You recently launched a news distribution service called LeadStory. Tell us about the service and your audience.
The idea behind LeadStory
is to provide users with a personalised news bulletin that's available to them when and how they want. We're bringing the convenience and satisfaction that we have become used to from platforms like Netflix and Flipboard into the broadcast news space. And for newsrooms, we're offering a way to provide a far better return for their content than the streaming alternatives out there, that more fairly reflects the cost and expertise it takes to produce quality news content.
What made you decide to leave journalism and launch this news service?
I loved being a journo and definitely miss it. But the pull to this business was too great to ignore. It has been a crash course over the past few months in entrepreneurship, but the things that you learn as a journalist transfer really well to the space. And deep down, one of the main goals of this business is to drive revenue back into newsrooms and help sustain the industry.
What type of content does LeadStory offer?
We've been really lucky to have great content from day one. It's a "chicken and egg" scenario for many publishers; they want a strong user base to justify signing up and we need good quality content to get people watching. How do you get them both at the same time?
We were planning to pilot the product in Australia for 12 months, then scale it overseas. But we were able to get some great US publishers onboard, so we decided to go global for our launch. And it has certainly paid off, with the majority of our users in the US right now (CNBC, Bloomberg, etc.). As for Australia, we're in talks with all the major networks, and at contract stage with one, so we should have more to say in this space soon.
What are some of the service's key features?
We've had great feedback about News Radar
, which is our take on bringing local news into the tech era.
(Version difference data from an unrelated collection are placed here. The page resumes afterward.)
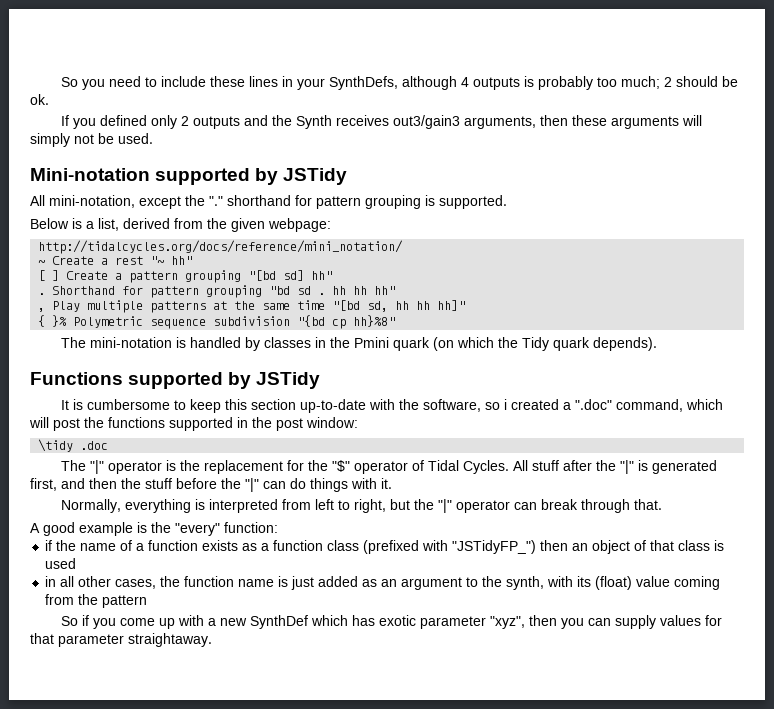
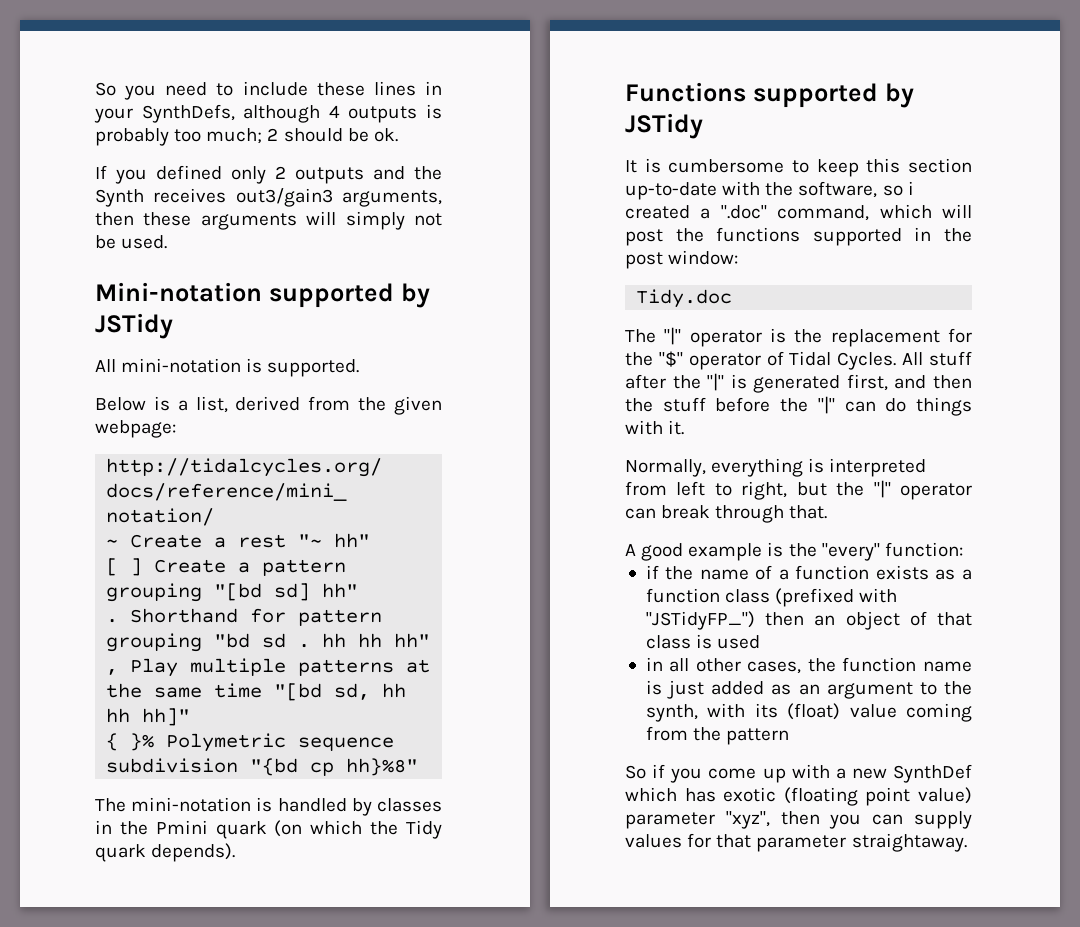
- All mini-notation, except the "." shorthand for pattern grouping is supported.
+ All mini-notation is supported.
- \tidy .doc
+ Tidy.doc
- So if you come up with a new SynthDef which has exotic parameter "xyz", then you can supply values for that parameter straightaway.
+ So if you come up with a new SynthDef which has exotic (floating point value) parameter "xyz", then you can supply values for that parameter straightaway.

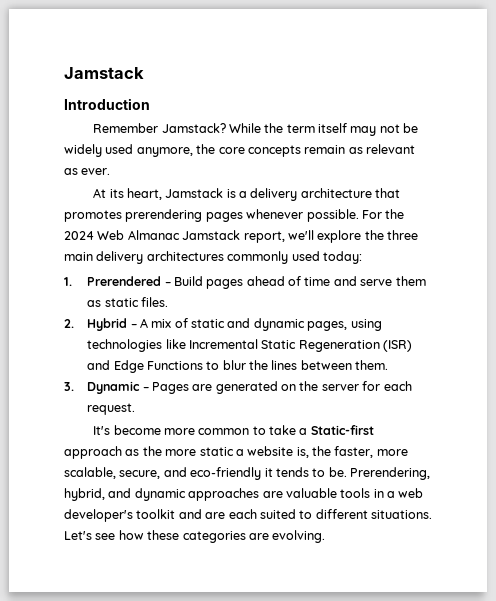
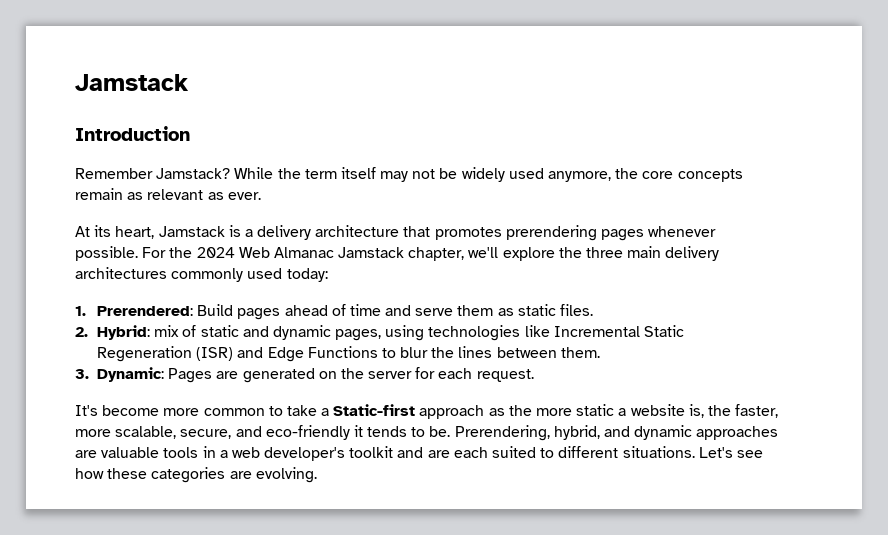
- For the 2024 Web Almanac Jamstack report, we'll explore the three main delivery architectures commonly used today:
+ For the 2024 Web Almanac Jamstack chapter, we'll explore the three main delivery architectures commonly used today:
- 1. Prerendered – Build pages ahead of time and serve them as static files.
+ 1. Prerendered: Build pages ahead of time and serve them as static files.
- 2. Hybrid – A mix of static and dynamic pages, using technologies like Incremental Static Regeneration (ISR) and Edge Functions to blur the lines between them.
+ 2. Hybrid: mix of static and dynamic pages, using technologies like Incremental Static Regeneration (ISR) and Edge Functions to blur the lines between them.
- 3. Dynamic – Pages are generated on the server for each request.
+ 3. Dynamic: Pages are generated on the server for each request.

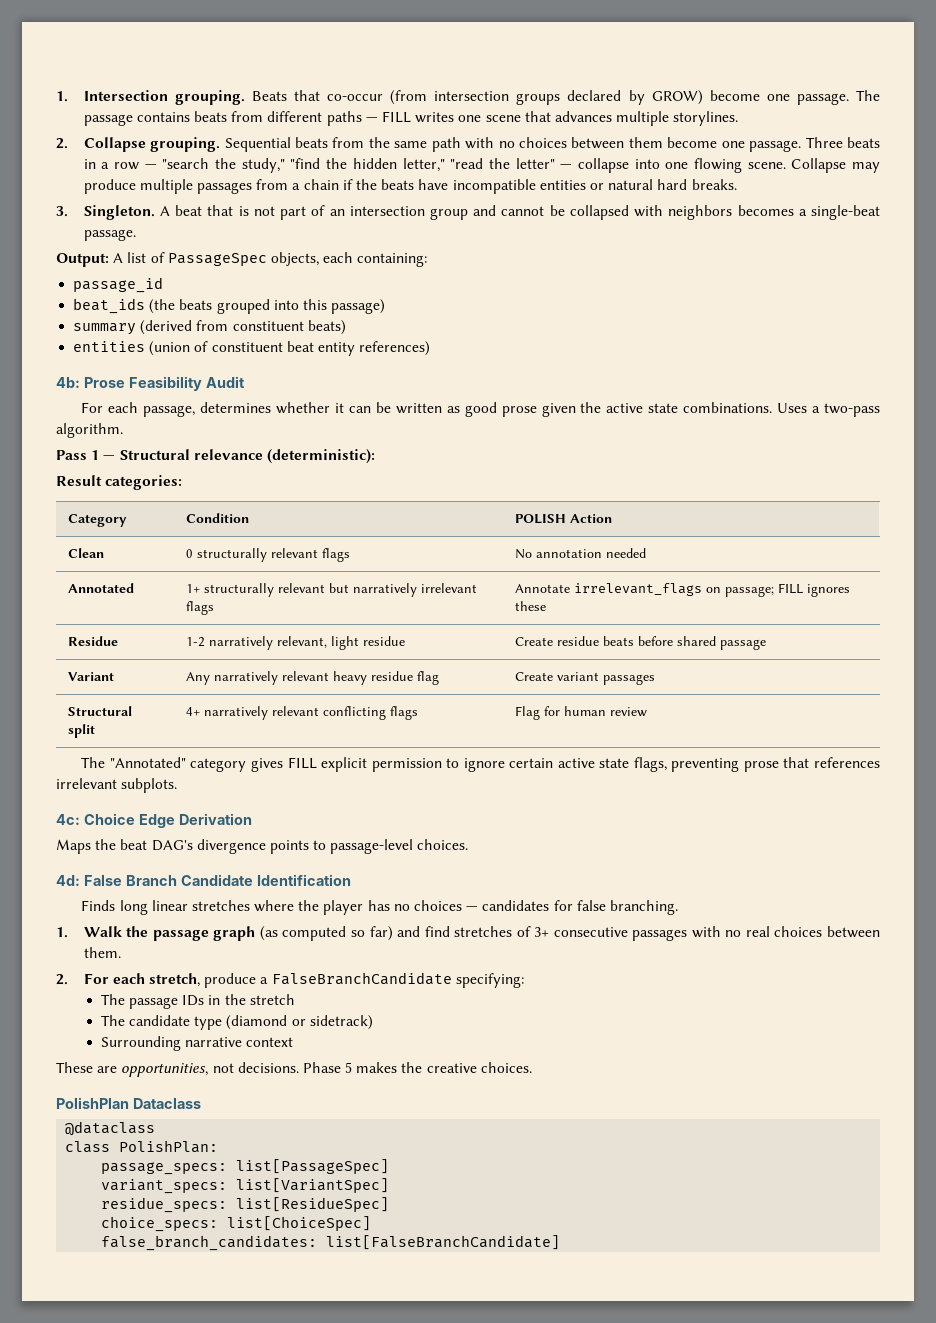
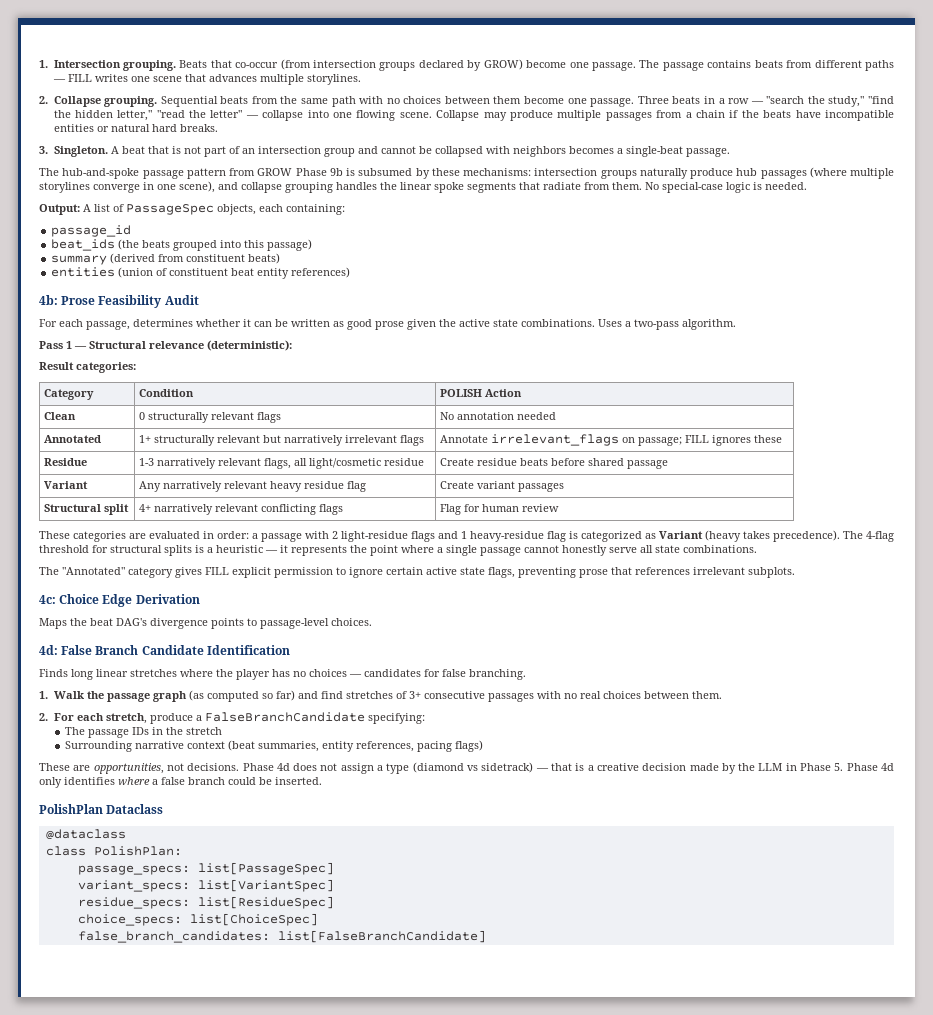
+ The hub-and-spoke passage pattern from GROW Phase 9b is subsumed by these mechanisms: intersection groups naturally produce hub passages (where multiple storylines converge in one scene), and collapse grouping handles the linear spoke segments that radiate from them. No special-case logic is needed.
- Residue | 1-2 narratively relevant, light residue | Create residue beats before shared passage
+ Residue | 1-3 narratively relevant flags, all light/cosmetic residue | Create residue beats before shared passage
+ These categories are evaluated in order: a passage with 2 light-residue flags and 1 heavy-residue flag is categorized as Variant (heavy takes precedence). The 4-flag threshold for structural splits is a heuristic — it represents the point where a single passage cannot honestly serve all state combinations.
- The candidate type (diamond or sidetrack)
- Surrounding narrative context
+ Surrounding narrative context (beat summaries, entity references, pacing flags)
- Phase 5 makes the creative choices.
+ Phase 4d does not assign a type (diamond vs sidetrack) — that is a creative decision made by the LLM in Phase 5. Phase 4d only identifies where a false branch could be inserted.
Audiences can watch stories where they happened on a map with our proprietary geo-tagging solution. It's a really cool way to watch a local news bulletin, and I quite like scrolling overseas to deep-dive into a country, a city, or even a town's latest news.
Why do you think improving access to local news through LeadStory is important for communities around Australia and beyond?
I started my career at WIN Toowoomba and believe local news is essential. Not just to train our next generation of journalists, camera operators and editors, but to give people in rural areas a voice. We're incredibly keen to get regional providers on board, both here and overseas, to give them a platform to better monetise their great product.
Where do you see this product in the media landscape, and who are your main competitors?
The dream is for this to become a global news marketplace, where users can access great quality content from a huge range of sources, and distil it down into their own video news feed. I know if I had a push notification on my phone when I woke up of what I missed overnight, or a 10-minute bulletin on the TV when I got home of an evening, I'd instantly click and watch. And I think many others will too.
How has the reception been for the launch so far?
We've been blown away. We felt that mobile and CTV would be the most popular way to consume LeadStory, but the website is exceeding expectations. We are keen for feedback, and keen to improve and iterate. We're especially interested in signing more content providers onto the platform.
What are some LeadStory's future plans? What else are you looking to provide through the service?
We're busy building the mobile app, which will be out next month. It's got a totally different feel to the website, sharing tiles such as TikTok or Instagram stories. We think it will be really popular. We've also signed deals with Samsung and LG for our Connected TV app, which will be available for people to use in their lounge rooms across the country by Christmas.
Answers submitted by Cam Price, Founder of LeadStory.